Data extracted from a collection
═══

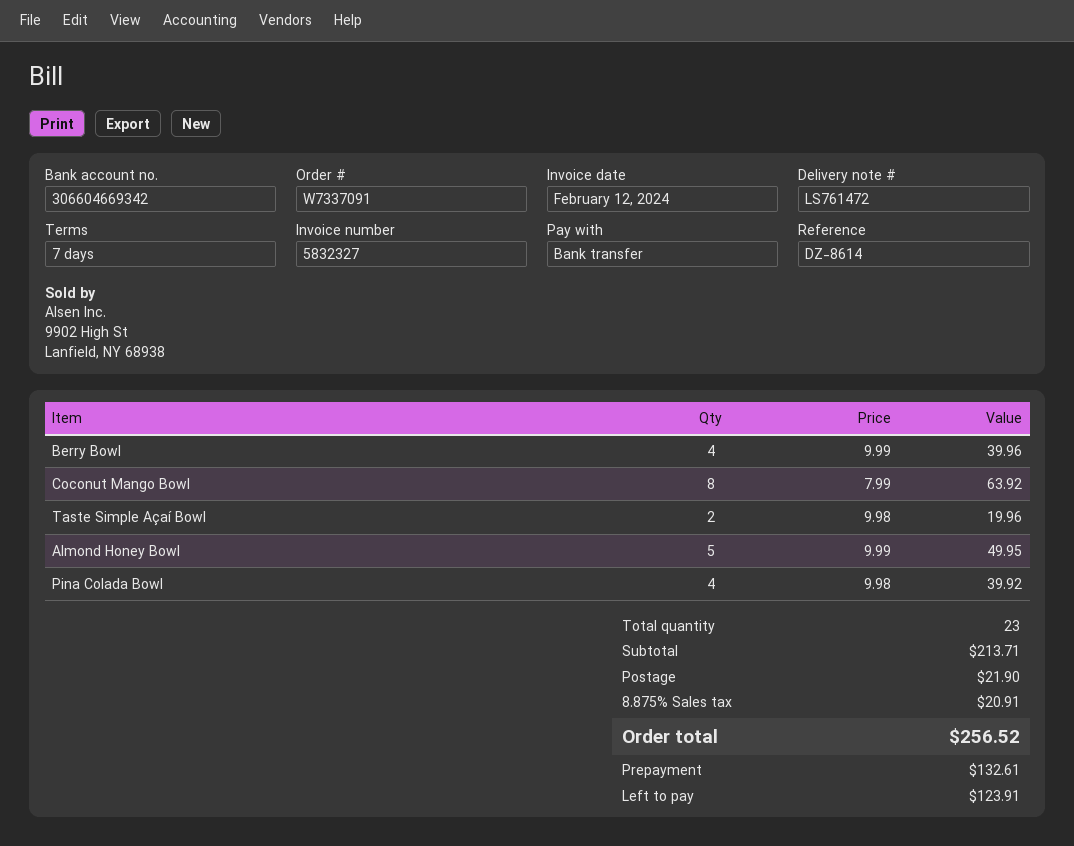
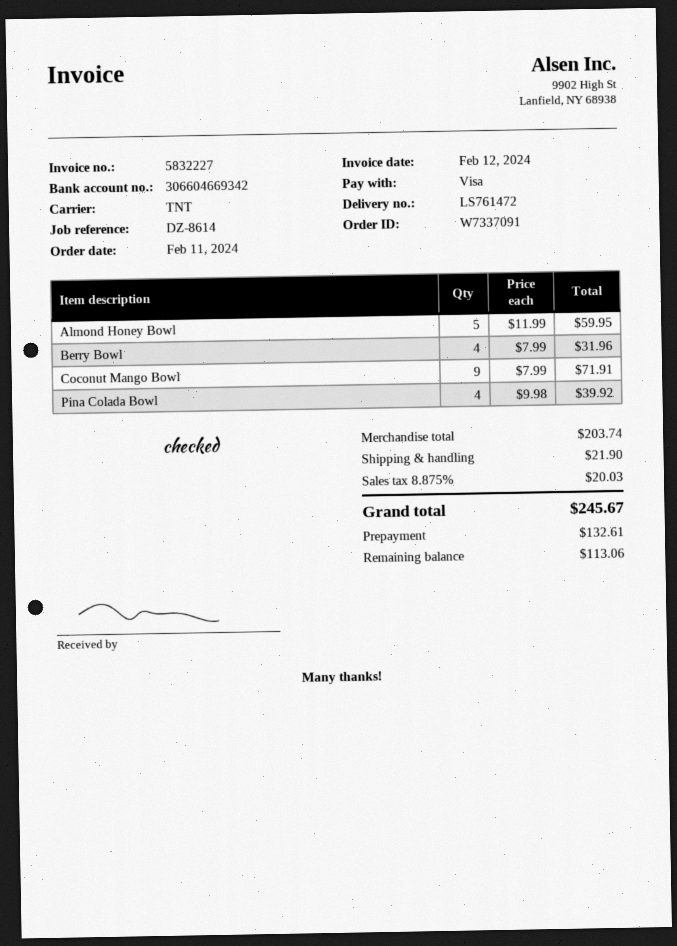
invoice number: 5832327 -> 5832227
payment method: bank transfer -> Visa
Berry Bowl: 4 x 9.99 = 39.96 -> 4 x 7.99 = 31.96
Coconut Mango Bowl: 8 x 7.99 = 63.92 -> 9 x 7.99 = 71.91
Taste Simple Açaí Bowl: 2 x 9.98 = 19.96 -> none
Almond Honey Bowl: 5 x 9.99 = 49.95 -> 5 x 11.99 = 59.95
subtotal: 213.71 -> 203.74
tax: 8.875% = 20.91 -> 8.875% = 20.03
total: 256.52 -> 245.67
balance: 123.91 -> 113.06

═══

■ WHAT IS REQUIRED
Copy every line from the records above that contains the string "Bowl".

■ OUTPUT BELOW
Berry Bowl: 4 x 9.99 = 39.96 -> 4 x 7.99 = 31.96
Coconut Mango Bowl: 8 x 7.99 = 63.92 -> 9 x 7.99 = 71.91
Taste Simple Açaí Bowl: 2 x 9.98 = 19.96 -> none
Almond Honey Bowl: 5 x 9.99 = 49.95 -> 5 x 11.99 = 59.95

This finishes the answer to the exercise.